### SOURCE DATA
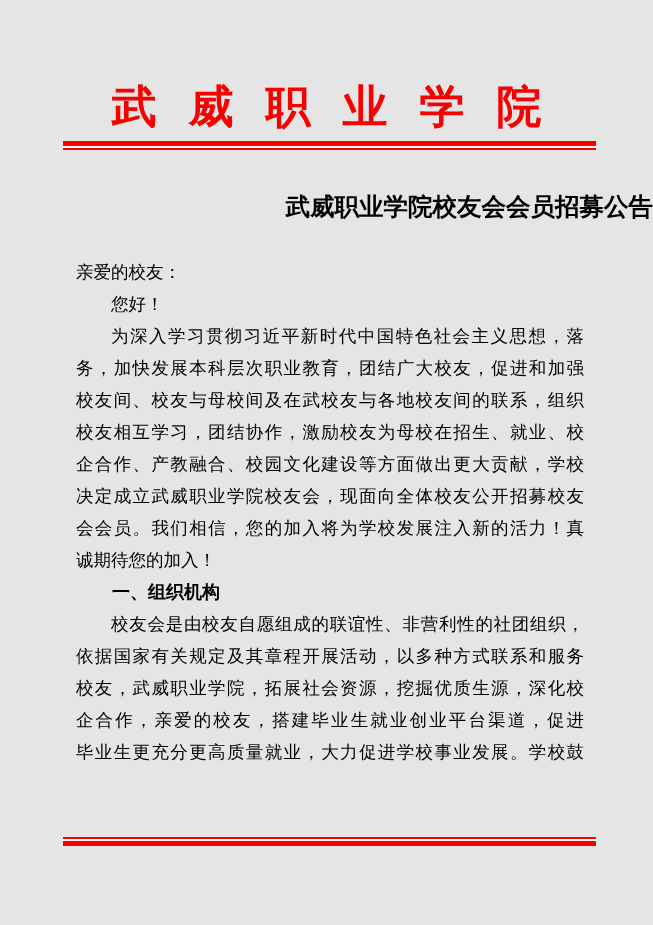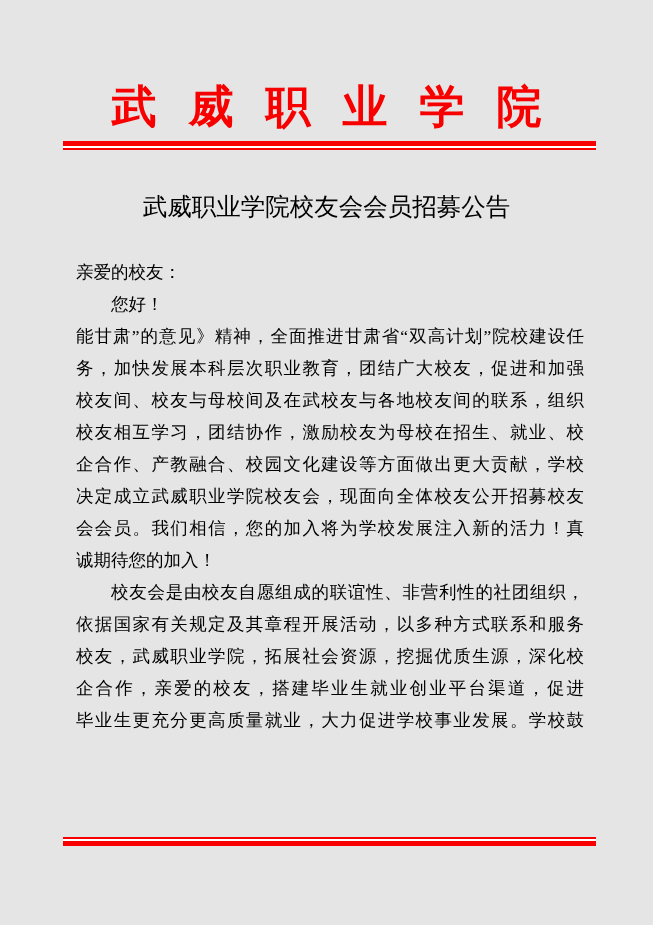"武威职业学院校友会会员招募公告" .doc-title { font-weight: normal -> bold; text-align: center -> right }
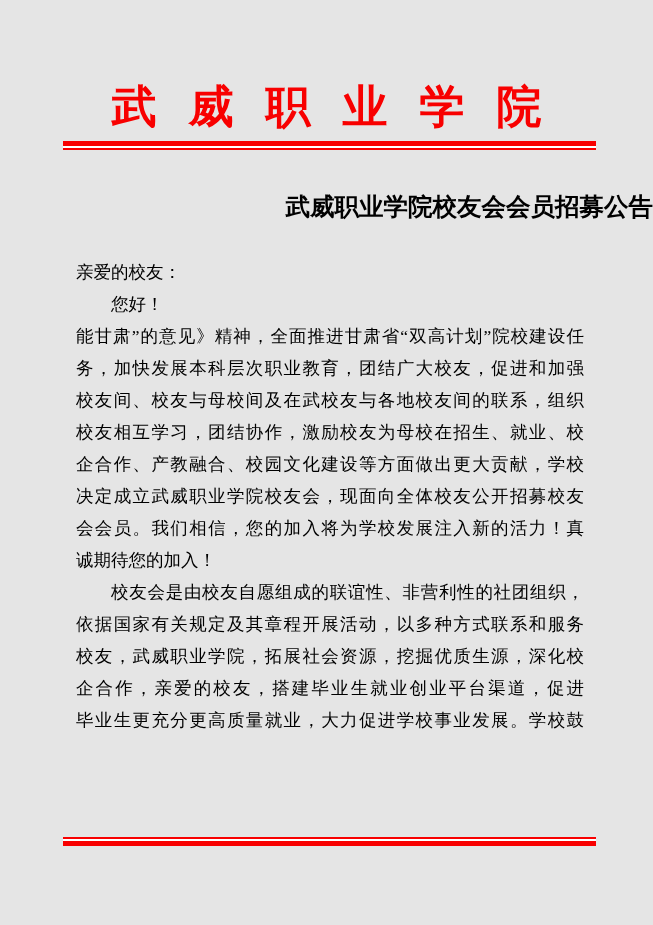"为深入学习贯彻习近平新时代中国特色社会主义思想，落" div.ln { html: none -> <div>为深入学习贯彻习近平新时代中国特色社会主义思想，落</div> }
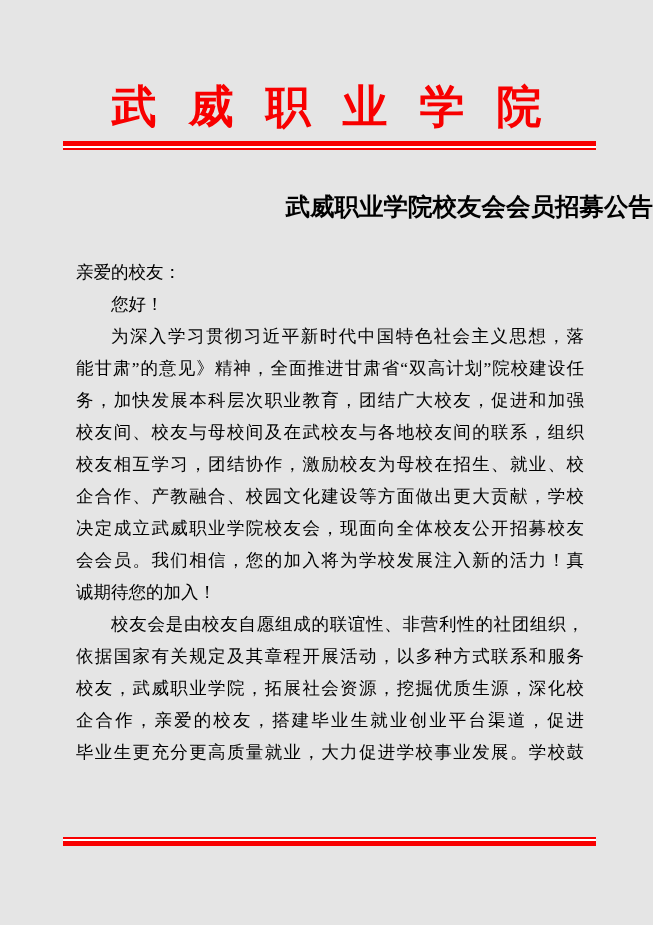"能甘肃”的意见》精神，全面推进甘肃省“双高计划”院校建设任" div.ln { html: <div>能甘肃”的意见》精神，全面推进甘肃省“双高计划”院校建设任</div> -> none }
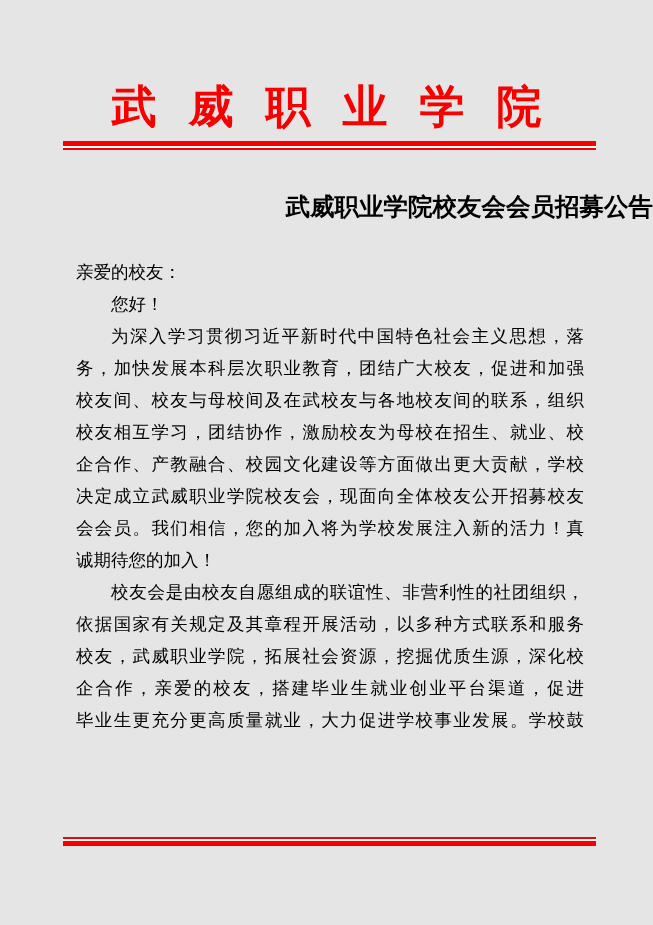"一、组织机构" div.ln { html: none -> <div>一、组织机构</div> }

---

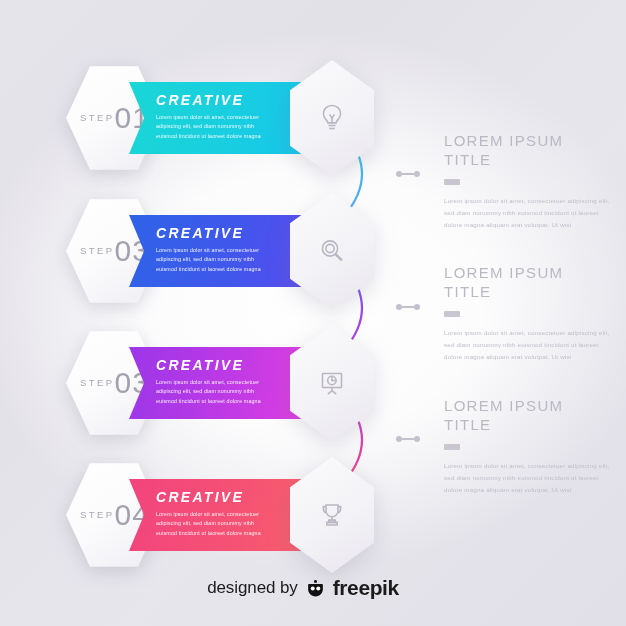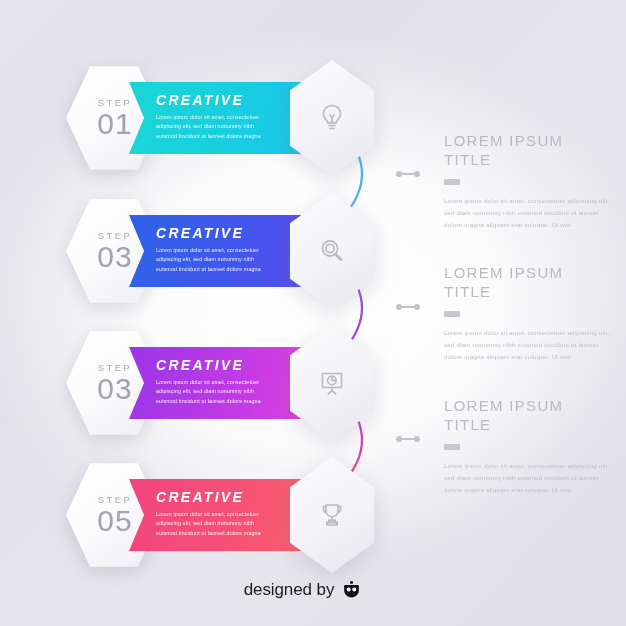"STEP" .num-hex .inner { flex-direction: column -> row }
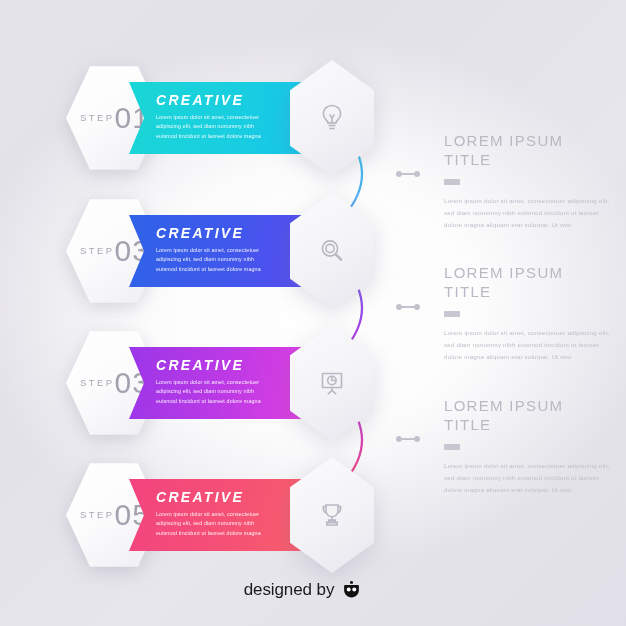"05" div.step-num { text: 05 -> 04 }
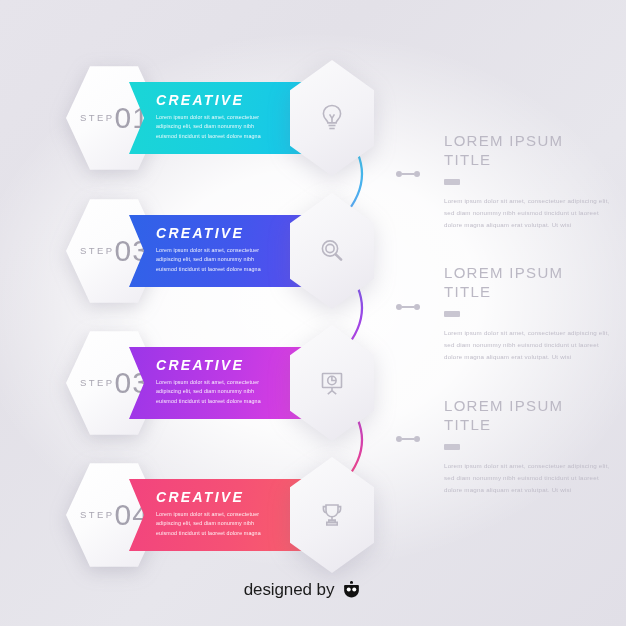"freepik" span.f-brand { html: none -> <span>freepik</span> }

==

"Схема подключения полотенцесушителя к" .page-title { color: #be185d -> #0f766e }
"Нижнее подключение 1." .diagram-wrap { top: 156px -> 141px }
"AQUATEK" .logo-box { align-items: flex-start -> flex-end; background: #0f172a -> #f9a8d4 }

### WORK TO COMPLETE
Give back exactly the lines above that run from the one with "text: 05 ->" to the one with "none -> <span>freepik</span>", including both, with the pictures left out.

### ANSWER TO THIS EXERCISE
"05" div.step-num { text: 05 -> 04 }
"freepik" span.f-brand { html: none -> <span>freepik</span> }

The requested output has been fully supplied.